Israelis go to the polls next week. Can Netanyahu hold on? | Opinion

If there was a need for more proof that elections have become candidate-centered rather than issues-centered, then the Israeli elections next Tuesday are a case in point.

Not unlike Trump’s America, Israel is split: Many here will go to the ballot box determined to put an end to what they perceive as the oligarchy of Benjamin Netanyahu (Bibi), who has ruled Israel for too long, incited Israelis against each other and is facing grave charges of bribery, fraud and breach of trust.

The same number of people, on the other hand, will cast their votes for him, fiercely believing that he is a giant whom the hostile media and the privileged elites scheme to unjustly depose.

In this kind of political game, Netanyahu is unrivaled. Often called “the magician,” he knows better than anyone else how to win an election: He has the killer instinct, and like Richard Nixon, alias Tricky Dick, no shtick is too low for him.

On election day in 2015, for example, he appeared on television desperately urging his base to come out and vote, because “the right-wing government is in danger. Arab voters are heading to the polling stations in droves.” He didn’t mind apologizing to the Israeli Arabs — one fifth of the Israeli citizens — but only after winning the elections.

No wonder, then, that everybody here expected Netanyahu to produce another game-changing trick just prior to the elections, and sure enough, he did. On Tuesday morning his office announced that by 5 p.m. he would deliver “a dramatic announcement.”

We all held our breath, until Netanyahu appeared in what looked like a press conference, but actually turned out to be a campaign event, augmented by the presence of all the Likkud ministers, who had no clue of what Netanyahu was about to say but who nevertheless acted like cheerleaders.

Then Netanyahu dropped the bombshell. If he is reelected, he promised emphatically, he will extend Israeli sovereignty over the Jordan Valley.

Most Americans don’t know much about the Jordan Valley, unless they watched the third season of “House of Cards,” where fictional U.S. President Frank Underwood tries in vain to convince Russian President Viktor Petrov to establish a joint peacekeeping force in the region.

In reality, however, unlike a fictional TV plot, the Jordan Valley has crucial strategic importance for Israel, and no wonder that all Israeli defense establishments recommend that in any peace scenario, Israel should still deploy its forces there, as a shield against threats from the east.

No Israeli government, however, moved to put the area under Israeli law — to annex it, in simple language — because it would have been the end of the two-state solution, to which even Netanyahu himself subscribed 10 years ago. And anyway, if annexing the Jordan Valley was so important, why didn’t Netanyahu do it during his long years as prime minister?

Probably sensing this weakness himself, Netanyahu explained the strange timing of his “dramatic” announcement by tying it to Trump’s “Deal of the Century,” which, he said, would probably be announced following the elections in Israel.

He gave the feeling that his drastic move had been coordinated with Washington, but sources in the White House were quite lukewarm, saying on Tuesday that “There is no change in the United States policy at this time.” What this policy exactly is we don’t really know, except that one of its architects, Jason Greenblatt, announced his resignation recently. It is not unthinkable that Trump himself, the self-acclaimed ultimate deal-maker, will wash his hands from that deal as well, sensing it smells of losing.

If this wasn’t bad enough for Netanyahu, then came the sacking, or resignation, of National Security Adviser John Bolton, the hardliner who saw eye to eye with Netanyahu on Iran’s nuclear intentions.

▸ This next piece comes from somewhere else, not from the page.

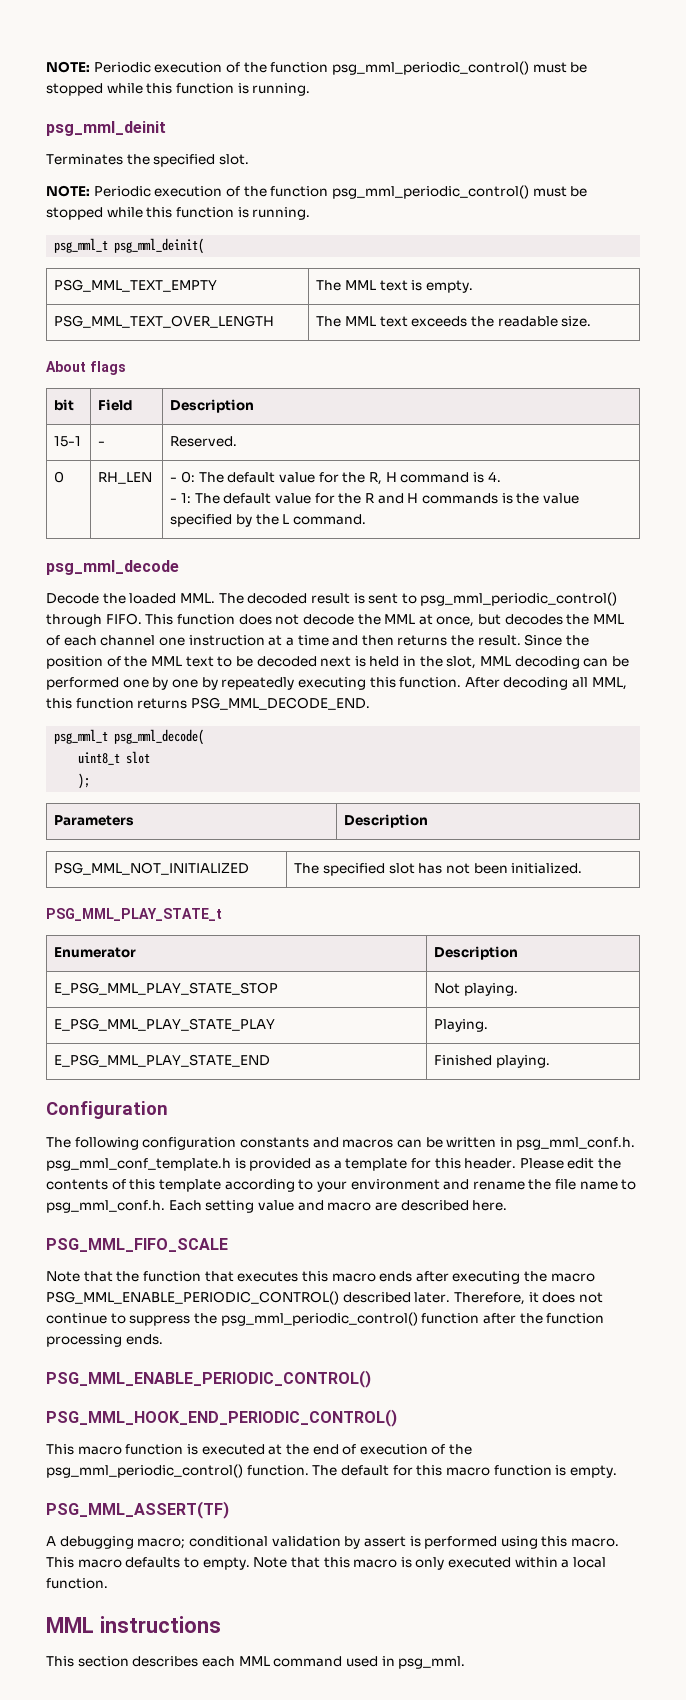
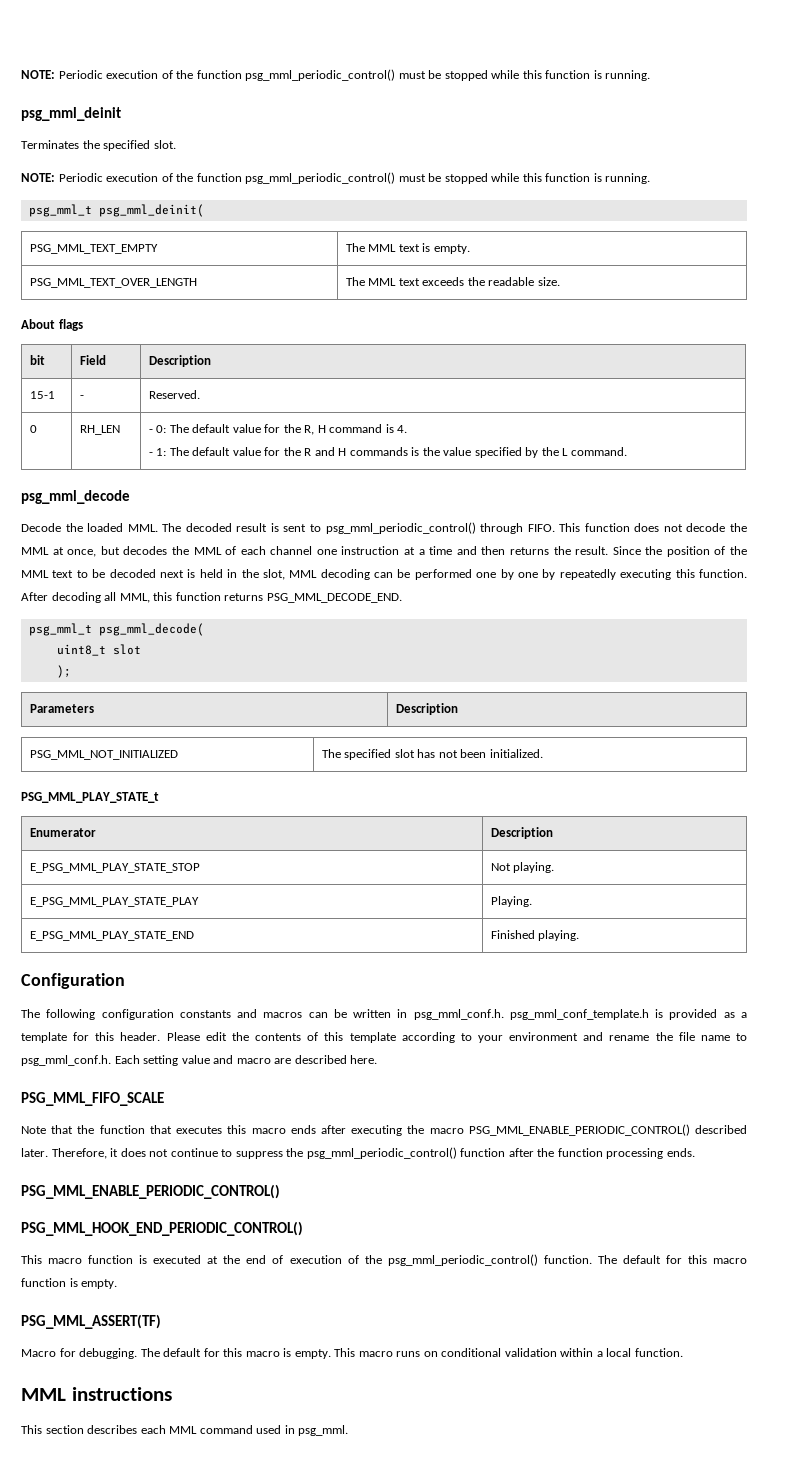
[46,1536,620,1549] [46,1557,512,1570] A debugging macro; conditional validation by assert is performed using this macro. This macro defaults to empty. Note that this macro is only executed -> [21,1348,557,1359] Macro for debugging. The default for this macro is empty. This macro runs on conditional validation

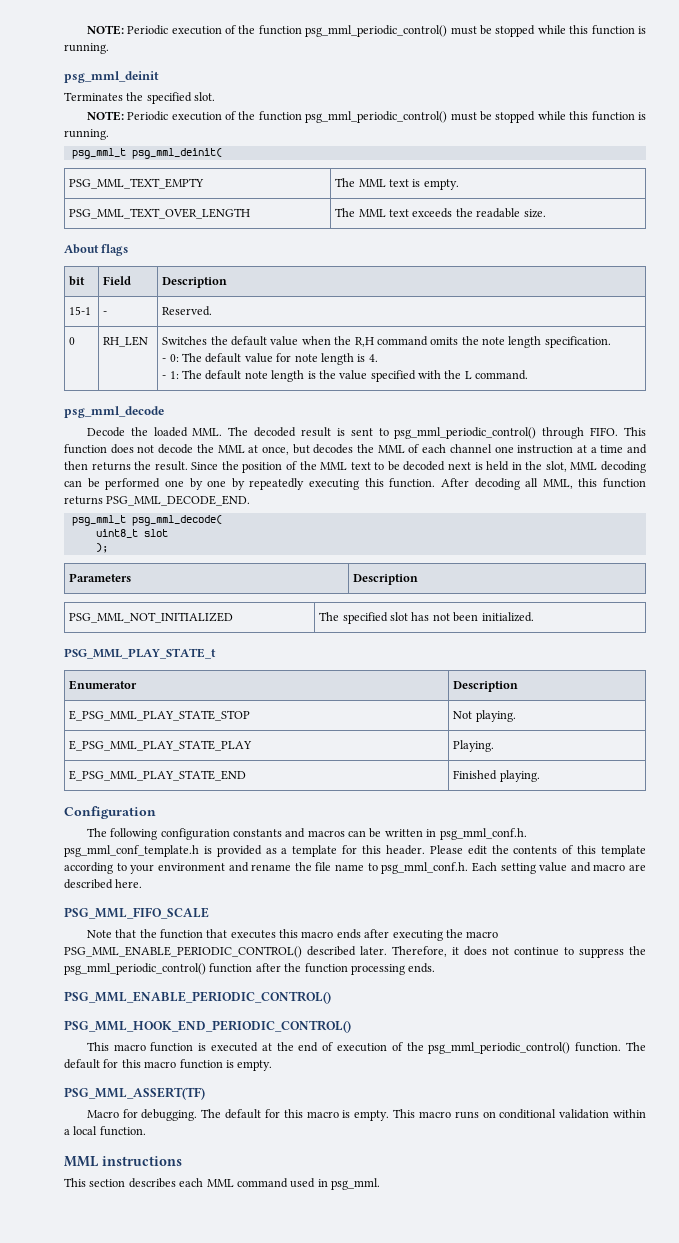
(120, 430) none -> [162,336,611,348] Switches the default value when the R,H command omits the note length specification. //
[283,424,383,435] the R, H command -> [294,353,354,365] note length
[232,447,408,456] value for the R and H commands -> [244,370,305,382] note length
[525,447,539,458] by -> [418,370,442,379] with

Is Netanyahu going to lose not only his staunchest ally in the White House, but also the president himself? And if so, what other “dramatic” move might Netanyahu pull out of his sleeve before election day?

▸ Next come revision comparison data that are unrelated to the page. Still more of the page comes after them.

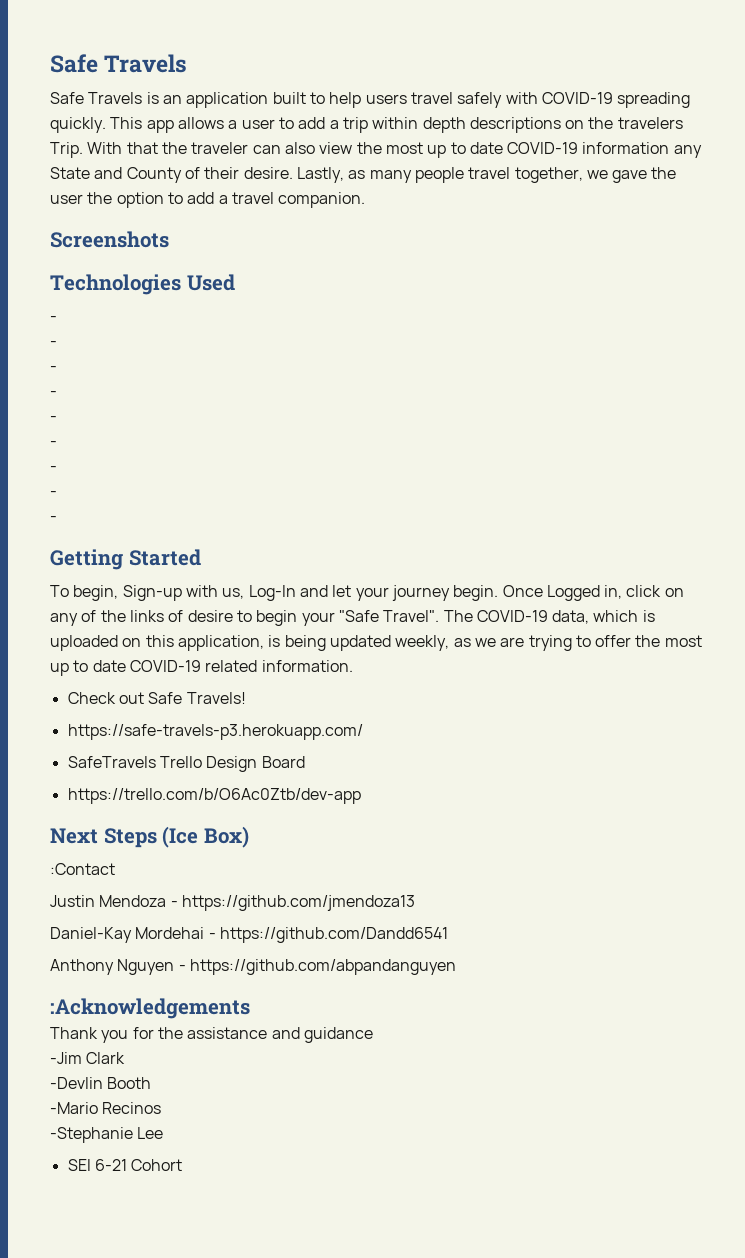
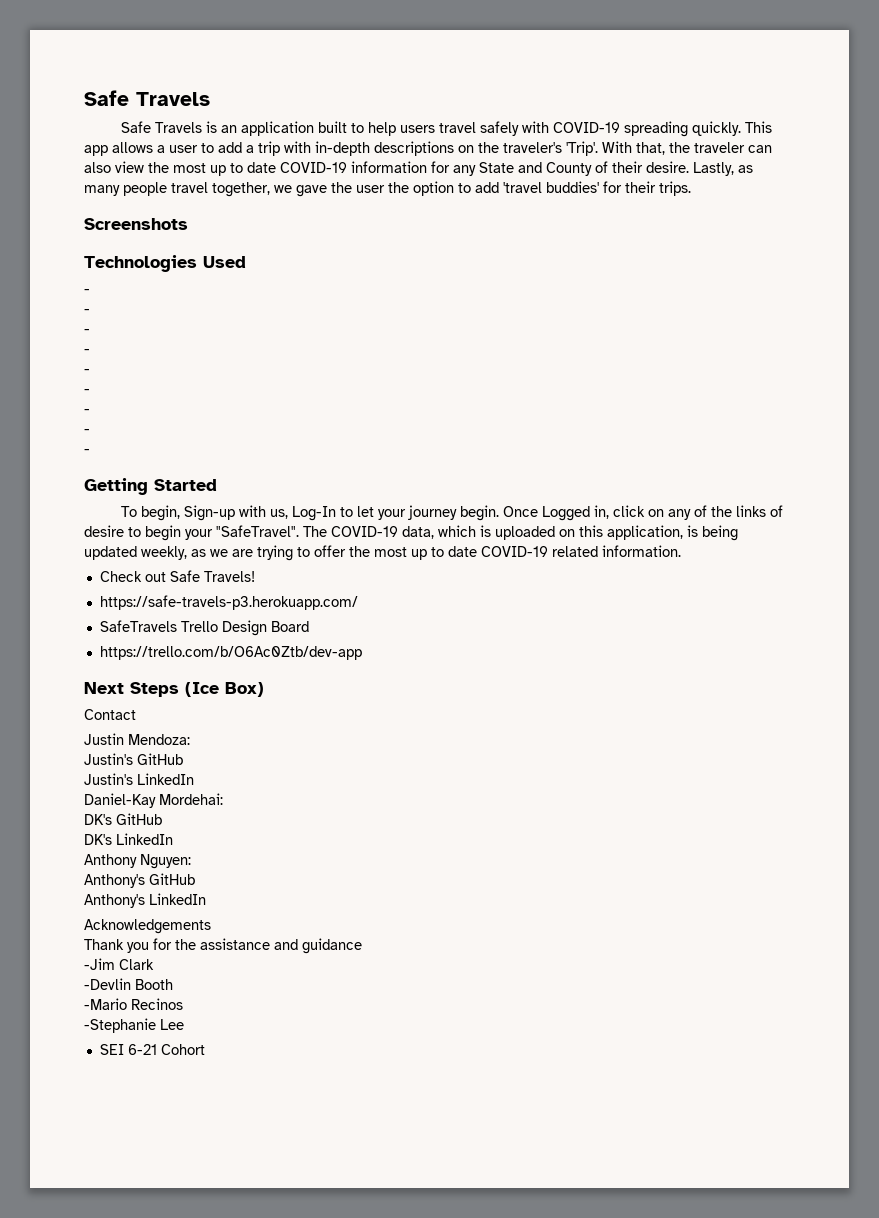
[372,117,466,133] within depth -> [284,141,370,156] with in-depth
[617,117,683,129] [50,142,158,158] travelers Trip. With that -> [503,141,665,156] traveler's 'Trip'. With that,
(670, 148) none -> [431,161,450,173] for
[218,192,366,208] a travel companion. -> [503,181,691,196] 'travel buddies' for their trips.
[299,585,328,597] and -> [339,507,353,517] to
[338,610,440,622] "Safe Travel". -> [216,525,299,537] "SafeTravel".
[50,863,115,875] :Contact -> [84,709,136,720] Contact
[99,895,415,911] [50,927,448,943] [50,959,456,975] [50,998,250,1019] Mendoza - https://github.com/jmendoza13 // Daniel-Kay Mordehai - https://github.com/Dandd6541 // Anthony Nguyen - https://github.com/abpandanguyen // :Acknowledgements -> [128,734,190,745] [84,753,183,765] [84,773,194,785] [84,793,223,808] [84,813,162,825] [84,833,173,845] [84,854,191,869] [84,873,195,888] [84,893,206,908] [84,919,211,934] Mendoza: // Justin's GitHub // Justin's LinkedIn // Daniel-Kay Mordehai: // DK's GitHub // DK's LinkedIn // Anthony Nguyen: // Anthony's GitHub // Anthony's LinkedIn // Acknowledgements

The only real dramatic happening on Tuesday didn’t happen during Netanyahu’s press conference, but later in the day, when the prime minister addressed a campaign rally in the southern city of Ashdod. A siren went off suddenly, signaling the launch of rockets from Gaza.

Contrary to Netanyahu’s plans, to master and frame the media agenda, the picture of the day was of him ushered hurriedly into a shelter.

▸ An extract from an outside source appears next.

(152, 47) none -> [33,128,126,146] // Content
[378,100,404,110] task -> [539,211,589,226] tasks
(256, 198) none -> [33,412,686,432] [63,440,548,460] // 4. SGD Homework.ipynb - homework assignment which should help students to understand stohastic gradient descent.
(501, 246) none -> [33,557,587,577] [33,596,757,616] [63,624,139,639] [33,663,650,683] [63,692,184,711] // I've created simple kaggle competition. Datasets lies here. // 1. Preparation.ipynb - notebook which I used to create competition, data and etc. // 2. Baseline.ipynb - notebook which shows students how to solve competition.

Forget about the symbolism of seeing Netanyahu removed from the scene. What this picture reminded Israelis was that beyond Netanyahu the person, his qualities and faults, there are real issues waiting to be addressed. Hopefully, after the elections, a national unity government — with or without Netanyahu — will deal with them seriously, not in “dramatic” press conferences.

Uri Dromi was the spokesman of the Rabin and Peres governments, 1992-1996.